As sociologist Gail Dines puts it, women can either be “sexy” and visible, or “unsexy” and invisible. Therefore, women and girls are under intense pressure to be “sexy” because, honestly, who would want to be invisible? Also, we mistakenly believe that this requirement for visibility in a patriarchal world also holds true in the public’s social justice schema. In other words, if activists aren’t sexy, they must be invisible. If so, that can’t be good for the cause, right? However, research clearly shows us otherwise. The public is less likely to support anti-speciesism when it is presented by naked women, because they understand that sexually objectifying women is unethical.
Women who support the tactic justify naked protest because it is considered “empowering.” But this framework begs the question: is our participation about individual women’s experiences? Or is it about the systematic torture and killing of other animals? Choice feminism makes this distinction unclear. The Nonhuman Animal rights movement’s strong desire to make violence a turn on is also problematic. I suspect that this relationship speaks to society’s tendency to juxtapose women with violence. The sexualization of violence against women and other feminized social groups like Nonhuman Animals is evidence to the rape culture we inhabit. It follows the script of patriarchy and oppression.
Regardless, “choice” is often thrown into the dialogue as a means of deflecting critical considerations of systemic violence. If it’s all about your individual choice, then only you are responsible and only you are to blame. Anyone who has a problem with that must be judging you as a person. So often, our advocacy is framed as personal choice or an individual expression. If you aren’t vegan, that’s your “choice.” If you want to have sex with vegetables and have it filmed by PETA, that’s your “choice,” too.
“Choice” in this context is actually a co-optation of anti-oppression activism in a neoliberal structure of exploitation.

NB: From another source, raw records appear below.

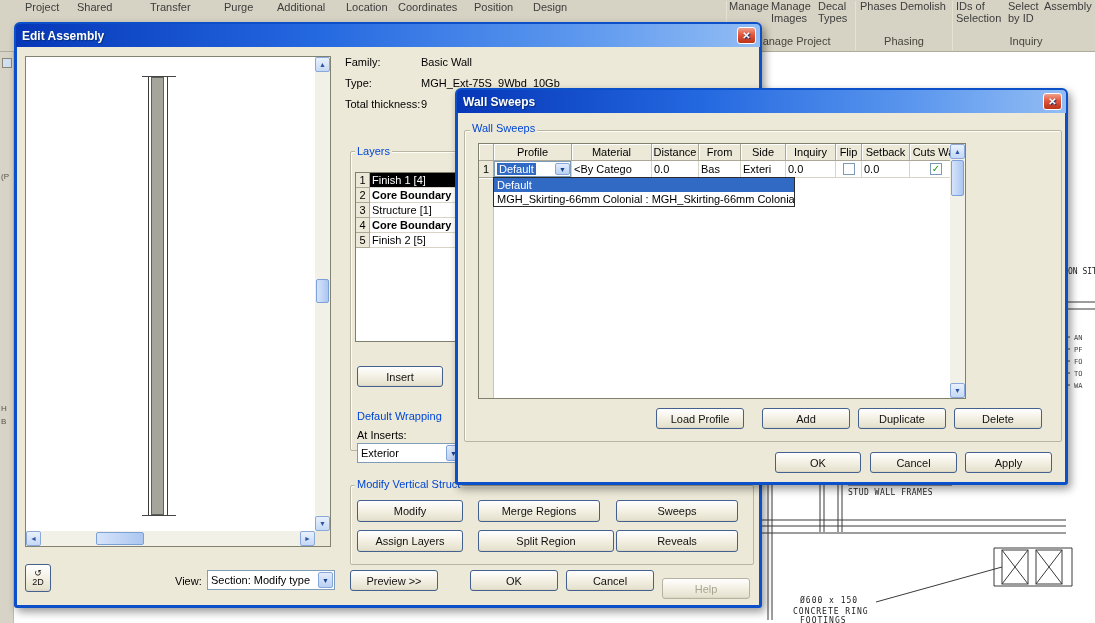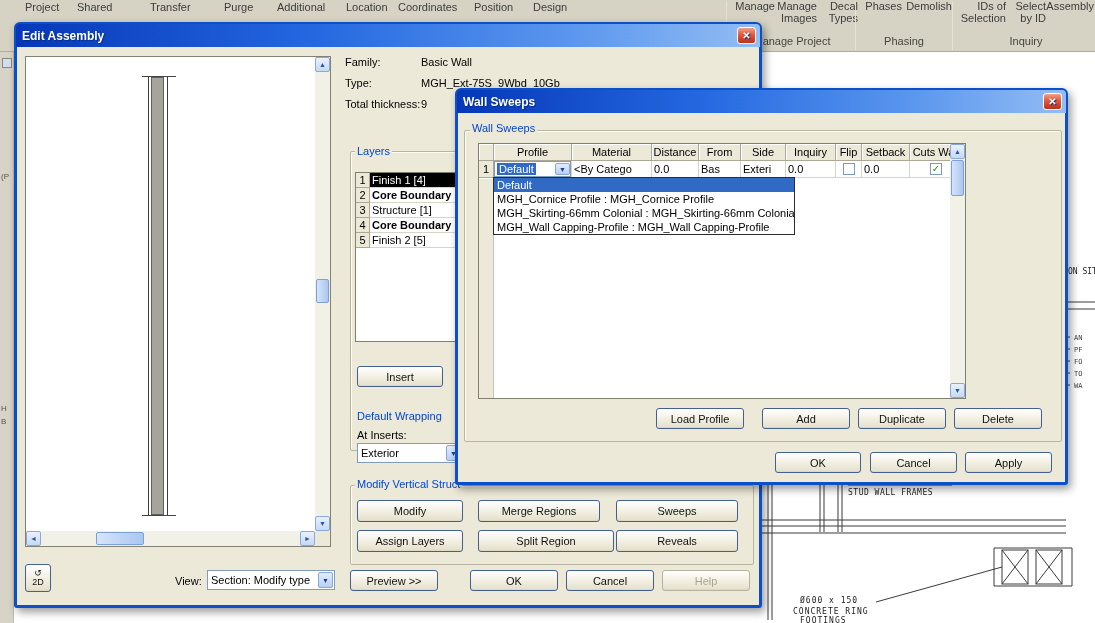--- a/index.html
+++ b/index.html
@@ -9,7 +9,7 @@
   
   .ribbon { position:absolute; left:0; top:0; width:100%; height:52px; background:#d7d3c4; border-bottom:1px solid #b0ac9c; z-index:2; }
   .rb-item { position:absolute; top:1px; font-size:11px; color:#3c3c3c; white-space:nowrap; }
-  .rb-2l { position:absolute; top:0; font-size:11px; line-height:12px; color:#3c3c3c; text-align:right; }
+  .rb-2l { position:absolute; top:0; font-size:11px; line-height:12px; color:#3c3c3c; text-align:left; }
   .rb-2l span { display:block; }
   .rb-panel { position:absolute; top:35px; font-size:11px; color:#46463c; text-align:center; }
   .rb-sep { position:absolute; top:1px; width:1px; height:49px; background:#b4b09f; border-right:1px solid #e6e2d2; }

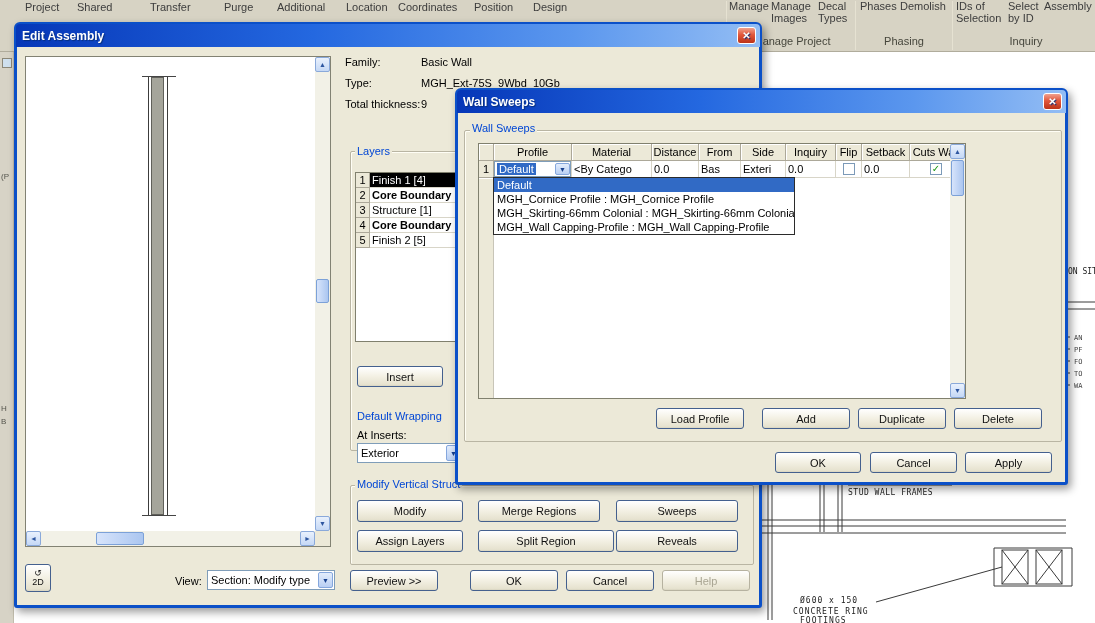--- a/index.html
+++ b/index.html
@@ -391,7 +391,6 @@
 
       <div class="dd" style="left:35px;top:63px;width:302px">
         <div class="dd-item sel">Default</div>
-        <div class="dd-item">MGH_Cornice Profile : MGH_Cornice Profile</div>
         <div class="dd-item">MGH_Skirting-66mm Colonial : MGH_Skirting-66mm Colonial</div>
         <div class="dd-item">MGH_Wall Capping-Profile : MGH_Wall Capping-Profile</div>
       </div>

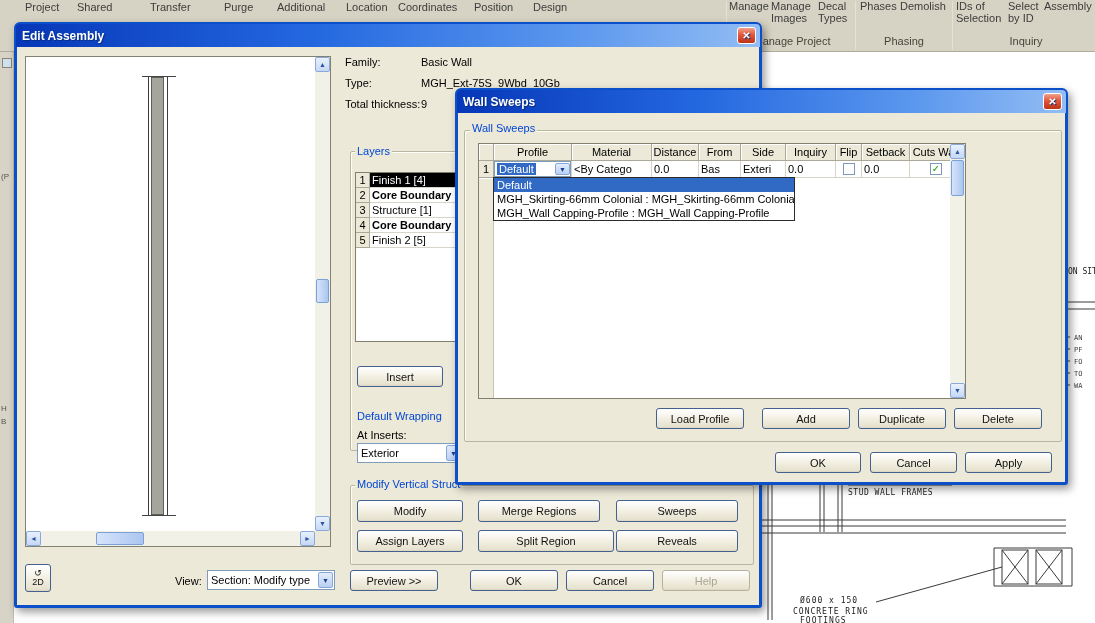--- a/index.html
+++ b/index.html
@@ -392,7 +392,6 @@
       <div class="dd" style="left:35px;top:63px;width:302px">
         <div class="dd-item sel">Default</div>
         <div class="dd-item">MGH_Skirting-66mm Colonial : MGH_Skirting-66mm Colonial</div>
-        <div class="dd-item">MGH_Wall Capping-Profile : MGH_Wall Capping-Profile</div>
       </div>
 
       <div class="xp-btn" style="left:198px;top:294px;width:88px;height:21px">

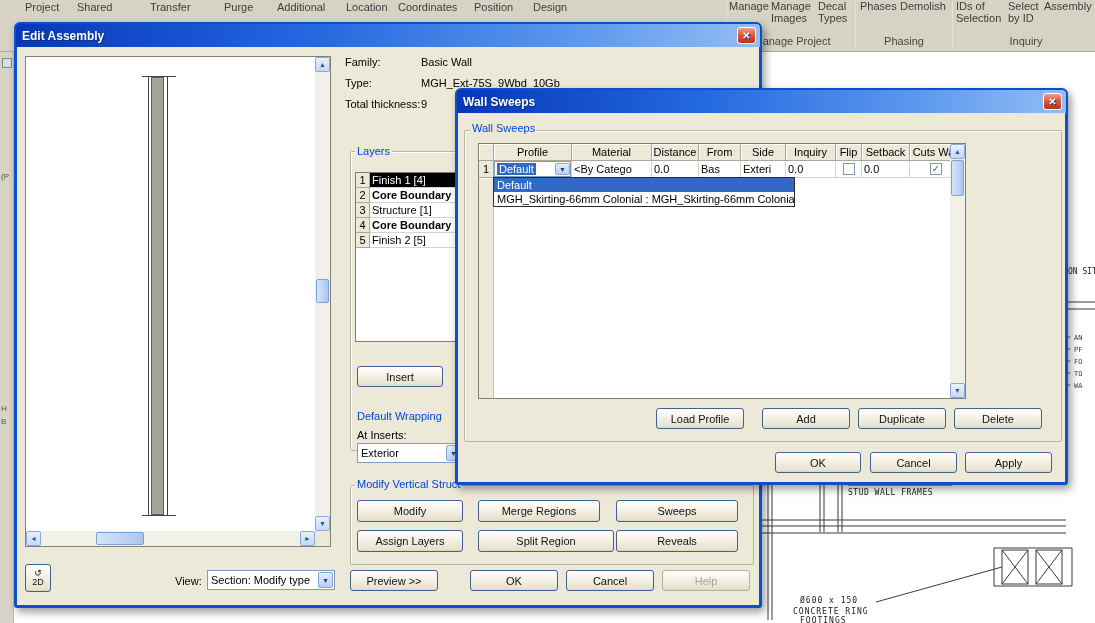--- a/index.html
+++ b/index.html
@@ -36,7 +36,7 @@
 
   .xp-btn { position:absolute; display:flex; align-items:center; justify-content:center; font-size:11px; color:#111;
     background:linear-gradient(#ffffff,#f3f0e3 50%,#e6e2cf 92%,#d8d4c0); border:1px solid #44608e; border-radius:3px; cursor:default; white-space:nowrap; }
-  .xp-btn.disabled { color:#a9a593; border-color:#b6b2a0; }
+  .xp-btn.disabled { color:#a9a593; border-color:#b6b2a0;margin-top:8px; }
 
   .combo { position:absolute; background:#fff; border:1px solid #7f9db9; font-size:11px; display:flex; align-items:center; padding-left:3px; white-space:nowrap; overflow:hidden; }
   .arrowbtn { position:absolute; right:1px; top:1px; bottom:1px; width:15px; background:linear-gradient(#e3edfc,#b9cff3);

Neoliberalism is all about “freedom”: freedom from government, freedom from regulation, freedom to buy, freedom to sell, freedom to reach your full potential, etc. It’s about individuals out for themselves. Individualized competition in supposedly “free” social spaces (the market in particular) is foundational to capitalism. Ultimately, however, this freedom afforded to a privileged few comes at a cost to those who will inevitably be exploited to pay for that “freedom.” The ideology of neoliberalism and individualism works to benefit the privileged when individuals can attribute their success to their own individual hard work (when, in reality, they had considerable help from their race, gender, class, ability, and age privilege). Importantly, this ideology also works to blame those less fortunate for their supposed failure. We call them lazy, “stupid,” or bums. We overlook the extensive barriers placed in front of them.
This myth of freedom and meritocracy is actually pretty toxic for social movements.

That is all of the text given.